Amigos do Fingidor

quinta-feira, 4 de abril de 2013

O cólera: doença da miséria social


João Bosco Botelho


 

            O cólera-morbo já era conhecido pelos navegantes árabes e europeus que viajavam pelos grandes rios na Ásia meridional, pelo menos cinco séculos antes de Cristo. Os gregos chamavam a doença do kholera ou fluxo de bílis e os sinais se manifestavam com diarréia grave, vômitos incoercíveis, hematomas em várias partes do corpo, emagrecimento rápido e a morte após alguns dias ou mesmo horas depois de a enfermidade ter se instalado.

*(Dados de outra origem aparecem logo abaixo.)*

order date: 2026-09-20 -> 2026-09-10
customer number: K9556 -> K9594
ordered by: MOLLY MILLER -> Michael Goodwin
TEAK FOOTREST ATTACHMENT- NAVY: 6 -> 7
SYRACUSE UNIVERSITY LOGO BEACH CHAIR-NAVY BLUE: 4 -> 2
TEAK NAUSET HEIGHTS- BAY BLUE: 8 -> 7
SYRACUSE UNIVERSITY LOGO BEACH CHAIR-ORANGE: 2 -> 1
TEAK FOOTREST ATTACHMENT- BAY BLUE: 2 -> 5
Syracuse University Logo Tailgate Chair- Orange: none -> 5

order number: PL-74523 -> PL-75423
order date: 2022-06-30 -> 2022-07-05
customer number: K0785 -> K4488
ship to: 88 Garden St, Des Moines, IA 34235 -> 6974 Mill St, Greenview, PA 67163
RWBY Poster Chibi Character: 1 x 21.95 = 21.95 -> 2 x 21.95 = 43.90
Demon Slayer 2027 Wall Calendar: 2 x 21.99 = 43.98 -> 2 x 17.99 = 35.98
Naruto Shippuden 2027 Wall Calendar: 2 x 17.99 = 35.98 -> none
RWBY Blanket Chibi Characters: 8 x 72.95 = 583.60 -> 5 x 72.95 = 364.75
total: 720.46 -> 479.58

            É possível que a designação kholera tenha surgido na Escola de Cós, no século 4 a.C., quando a mortalidade da doença recebeu a explicação por meio da teoria dos Quatro Humores. Segundo essa teoria, a saúde seria consequente do equilíbrio entre os quatro humores fundamentais que regulam as funções corpóreas: sanguíneo, linfático, bilioso amarelo e bilioso negro. O excesso de um humor determinaria as doenças. No cólera, o humor bilioso preto seria o determinante do quadro clínico. O tratamento de todas as moléstias, inclusive do cólera, seria obtido pela eliminação dos humores, provocada com a ajuda dos vomitórios e purgativos.

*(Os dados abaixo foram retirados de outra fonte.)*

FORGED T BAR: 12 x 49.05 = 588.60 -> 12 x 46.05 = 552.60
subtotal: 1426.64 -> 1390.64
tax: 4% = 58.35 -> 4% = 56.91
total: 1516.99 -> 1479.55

            Os registros indicam que, em 1817, ocorreram surtos em Calcutá, tendo alcançado a China, na mesma época. Em 1821, se disseminou no Irã, e a devastação foi de tal gravidade que facilitou a conquista de grande parte do território pela Rússia. Por outro lado, milhares de soldados russos morreram durante os primeiros meses da ocupação militar.

            Em janeiro de 1832, a epidemia alcançou o porto francês Calais, na época, importante entreposto comercial entre Oriente e Ocidente, fato que contribuiu na propagação do cólera em outros países europeus. Dois meses mais tarde, somente na França, o cólera-morbo matou mais de cento e quarenta mil pessoas.

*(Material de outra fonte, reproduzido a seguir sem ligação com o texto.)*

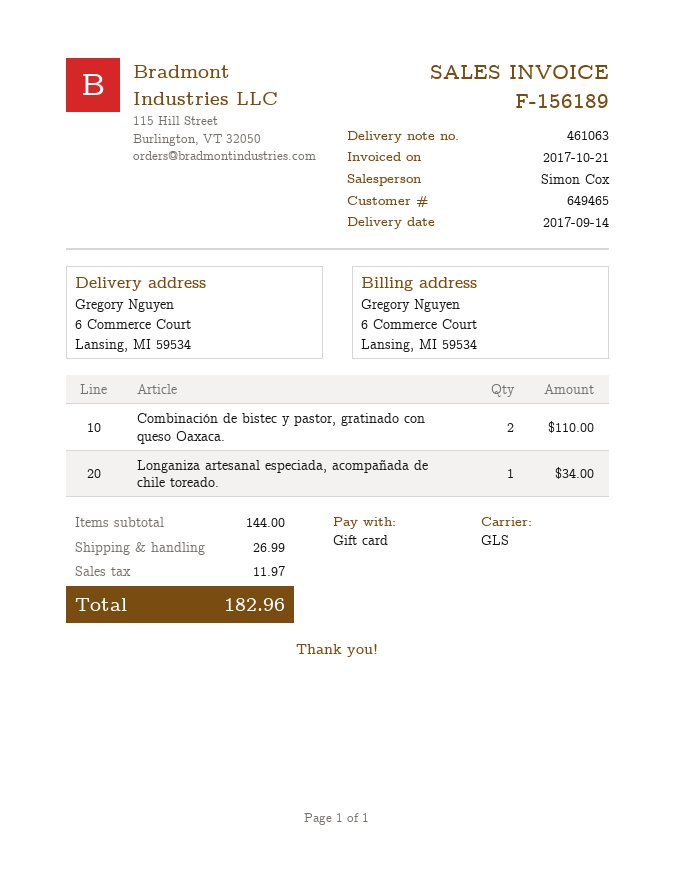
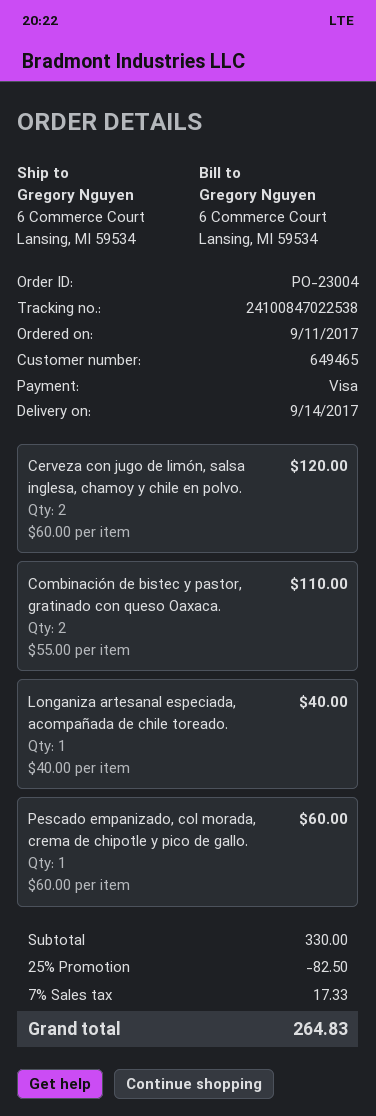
payment method: gift card -> Visa
Longaniza artesanal especiada, acompañada de chile toreado.: 1 for 34.00 -> 1 for 40.00
Cerveza con jugo de limón, salsa inglesa, chamoy y chile en polvo.: none -> 2 for 120.00
Pescado empanizado, col morada, crema de chipotle y pico de gallo.: none -> 1 for 60.00
subtotal: 144.00 -> 330.00
discount: none -> 25% = 82.50
shipping: 26.99 -> none
tax: 11.97 -> 17.33
total: 182.96 -> 264.83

            Semelhante ao que ocorreu em alguns episódios da peste negra, na Europa, especialmente na França e Alemanha, o medo coletivo da morte, atribuiu aos judeus o “envenenamento da população por meio de bruxaria e culto pagão”. Sob essa falsidade, milhares de famílias judias foram massacradas e queimadas nas fogueiras de lenha verde. O Prefeito de Paris ofereceu, em dezembro de1832, generosa recompensa para quem desse a informação correta do culpado.

Essa triste realidade, o massacre de culpados imaginários quando sociedades sentem medo da morte fora de controle, tem se repetido, em muitas ocasiões, desde os primeiros registros escritos. A população do Haiti, com a totalidade composta abaixo da linha de pobreza, devastada pela crônica corrupção das instituições e várias catástrofes climáticas, sentindo-se desamparada para conter o surto do cólera, que já atingiu mais de 80.000 pessoas com 2.000 mortos, linchou quatorze pessoas acusadas de “praticar bruxaria e trazer a epidemia para a região” com golpes de facão, pedradas e os corpos esquartejados e queimados nas ruas.

Ao longo dos processos sociais, nos tempos marcados pelo medo pessoal e coletivo da possibilidade de morte antecipada, especialmente, nas epidemias fora de controle, as buscas dos culpados imaginados permeiam toda a brutalidade que as pessoas podem perpetrar.